### WORK ORDER
Each entry must be written out again exactly as it stands.

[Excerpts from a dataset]
%%

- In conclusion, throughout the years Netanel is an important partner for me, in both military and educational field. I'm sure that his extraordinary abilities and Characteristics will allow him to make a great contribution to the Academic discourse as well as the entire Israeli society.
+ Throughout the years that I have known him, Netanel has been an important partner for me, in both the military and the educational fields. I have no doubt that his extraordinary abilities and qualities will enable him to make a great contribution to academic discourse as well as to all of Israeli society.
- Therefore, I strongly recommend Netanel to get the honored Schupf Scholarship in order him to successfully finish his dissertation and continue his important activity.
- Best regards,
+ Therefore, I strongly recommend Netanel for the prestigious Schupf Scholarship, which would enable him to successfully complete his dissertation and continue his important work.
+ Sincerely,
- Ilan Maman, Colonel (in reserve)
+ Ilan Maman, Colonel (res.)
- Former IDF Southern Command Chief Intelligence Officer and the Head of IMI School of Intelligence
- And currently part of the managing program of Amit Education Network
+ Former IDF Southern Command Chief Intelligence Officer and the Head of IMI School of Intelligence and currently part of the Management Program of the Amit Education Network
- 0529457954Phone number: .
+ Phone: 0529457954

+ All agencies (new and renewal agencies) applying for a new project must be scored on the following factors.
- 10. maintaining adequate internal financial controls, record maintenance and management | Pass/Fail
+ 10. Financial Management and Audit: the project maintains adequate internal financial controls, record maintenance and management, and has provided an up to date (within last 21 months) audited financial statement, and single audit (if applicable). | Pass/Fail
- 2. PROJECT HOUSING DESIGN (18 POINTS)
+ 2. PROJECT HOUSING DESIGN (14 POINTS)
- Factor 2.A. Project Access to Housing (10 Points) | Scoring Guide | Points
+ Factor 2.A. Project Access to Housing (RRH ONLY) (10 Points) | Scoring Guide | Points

%%

### RESPONSE
- In conclusion, throughout the years Netanel is an important partner for me, in both military and educational field. I'm sure that his extraordinary abilities and Characteristics will allow him to make a great contribution to the Academic discourse as well as the entire Israeli society.
+ Throughout the years that I have known him, Netanel has been an important partner for me, in both the military and the educational fields. I have no doubt that his extraordinary abilities and qualities will enable him to make a great contribution to academic discourse as well as to all of Israeli society.
- Therefore, I strongly recommend Netanel to get the honored Schupf Scholarship in order him to successfully finish his dissertation and continue his important activity.
- Best regards,
+ Therefore, I strongly recommend Netanel for the prestigious Schupf Scholarship, which would enable him to successfully complete his dissertation and continue his important work.
+ Sincerely,
- Ilan Maman, Colonel (in reserve)
+ Ilan Maman, Colonel (res.)
- Former IDF Southern Command Chief Intelligence Officer and the Head of IMI School of Intelligence
- And currently part of the managing program of Amit Education Network
+ Former IDF Southern Command Chief Intelligence Officer and the Head of IMI School of Intelligence and currently part of the Management Program of the Amit Education Network
- 0529457954Phone number: .
+ Phone: 0529457954

+ All agencies (new and renewal agencies) applying for a new project must be scored on the following factors.
- 10. maintaining adequate internal financial controls, record maintenance and management | Pass/Fail
+ 10. Financial Management and Audit: the project maintains adequate internal financial controls, record maintenance and management, and has provided an up to date (within last 21 months) audited financial statement, and single audit (if applicable). | Pass/Fail
- 2. PROJECT HOUSING DESIGN (18 POINTS)
+ 2. PROJECT HOUSING DESIGN (14 POINTS)
- Factor 2.A. Project Access to Housing (10 Points) | Scoring Guide | Points
+ Factor 2.A. Project Access to Housing (RRH ONLY) (10 Points) | Scoring Guide | Points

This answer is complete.